Une émotion, une ligne mélodique et un espace harmonique, c’est la recette ultra payante de cette musique post-minimaliste, néo-tonale ou classique-pop (que certains nomment aussi néo-classique, ce qui est une erreur, mais bon, ceci est un autre dossier)...

C’est le son de ce début de 21e siècle. Au cinéma, à la télévision, sur les réseaux sociaux et de plus en plus dans les salles de concert, nous l’entendons partout autour de nous. 

La pulsation et la répétition de formules mélodiques simples soutiennent une harmonie essentiellement mineure qui plonge l’auditeur dans une sorte de douce mélancolie hypnotique, ou parfois, dans le cas de pièces plus énergiques, dans une transe effrénée.

Les compositeurs (et une compositrice) choisis ont des racines soit pop (Olafur Arnalds, Craig Armstrong, Yann Tiersen, Johann Johannsson), soit classiques (Peter Gregson, violoncelliste; Abel Korzeniowski, qui a étudié avec Penderecki; Einaudi et Max Richter). Toutefois, ils ont en commun de sauter la clôture qui sépare ces genres musicaux, et de se rencontrer souvent au cinéma, à la télévision ou dans des studios de musiques conçues pour des publicités.

Musique classique d’aujourd’hui ou pop instrumentale? Poser la question, c’est évoquer le flou qui entoure tout un pan de la création musicale contemporaine. 

Angèle Dubeau et La Pieta ont une affinité non feinte pour ces partitions, ce qui est essentiel pour insuffler un peu d’âme à des pièces qui, autrement, peuvent facilement devenir redondantes, tellement la technique requise est aisée et les espaces d’investissement créatif sont limités pour des musiciennes de si haut niveau.

Le résultat est très agréable, c'est une musique qui fait vraiment du bien, qui calme et focalise l'attention de façon presque yogique, et l’on se laisse prendre pour autant que l’on ne soit pas excessivement exigeant en ce qui a trait à la complexité musicale, bien que je me demande si l’on écoutera avec la même réceptivité cette musique dans 20 ou 30 ans. 

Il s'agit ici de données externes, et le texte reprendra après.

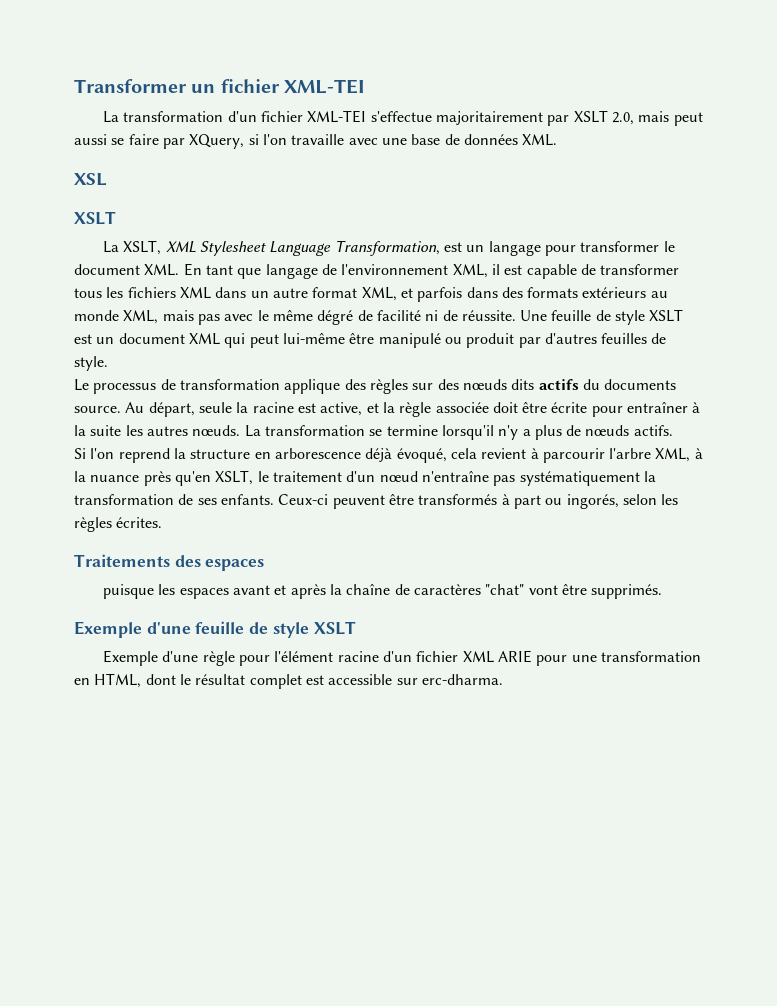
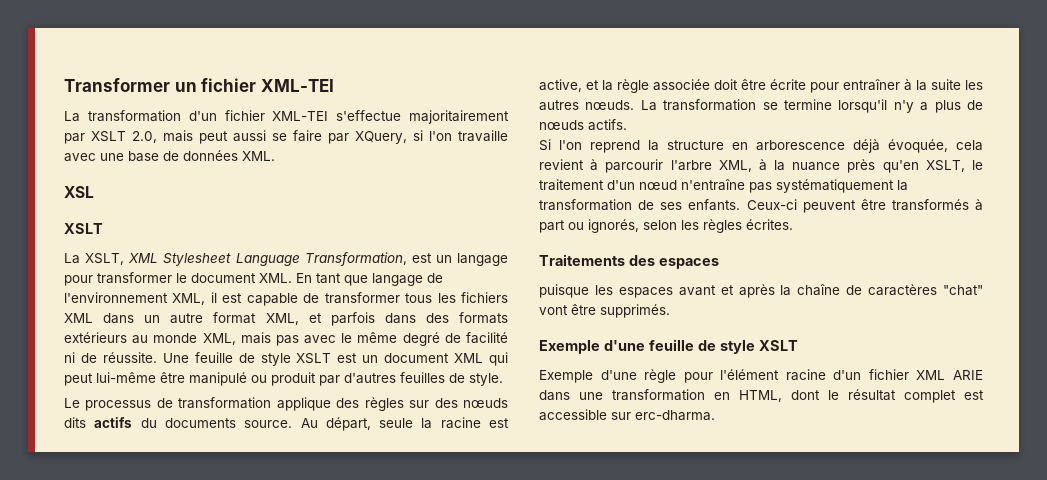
- La XSLT, XML Stylesheet Language Transformation, est un langage pour transformer le document XML. En tant que langage de l'environnement XML, il est capable de transformer tous les fichiers XML dans un autre format XML, et parfois dans des formats extérieurs au monde XML, mais pas avec le même dégré de facilité ni de réussite.
+ La XSLT, XML Stylesheet Language Transformation, est un langage pour transformer le document XML. En tant que langage de l'environnement XML, il est capable de transformer tous les fichiers XML dans un autre format XML, et parfois dans des formats extérieurs au monde XML, mais pas avec le même degré de facilité ni de réussite.
- Si l'on reprend la structure en arborescence déjà évoqué, cela revient à parcourir l'arbre XML, à la nuance près qu'en XSLT, le traitement d'un nœud n'entraîne pas systématiquement la transformation de ses enfants.
+ Si l'on reprend la structure en arborescence déjà évoquée, cela revient à parcourir l'arbre XML, à la nuance près qu'en XSLT, le traitement d'un nœud n'entraîne pas systématiquement la transformation de ses enfants.
- Ceux-ci peuvent être transformés à part ou ingorés, selon les règles écrites.
+ Ceux-ci peuvent être transformés à part ou ignorés, selon les règles écrites.
- Exemple d'une règle pour l'élément racine d'un fichier XML ARIE pour une transformation en HTML, dont le résultat complet est accessible sur erc-dharma.
+ Exemple d'une règle pour l'élément racine d'un fichier XML ARIE dans une transformation en HTML, dont le résultat complet est accessible sur erc-dharma.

On peut penser que oui, ne serait-ce que par curiosité historique, car cette couleur sonore très spécifique a quelque chose de très actuel, de très contemporain. Qu'on le veuille ou non, cette musique marque notre époque, correspond à une sensibilité bien circonscrite dans le temps, notre temps. Elle répond aussi, peut-être, à un besoin. Lequel? Pourquoi? Ce sera aux musicologues de répondre à ces questions dans le futur. On s’en reparlera à ce moment.

Cela dit, Pulsations est indispensable pour ceux et celles qui ont aimé les albums Ludovico Einaudi – Portrait et Max Richter – Portrait.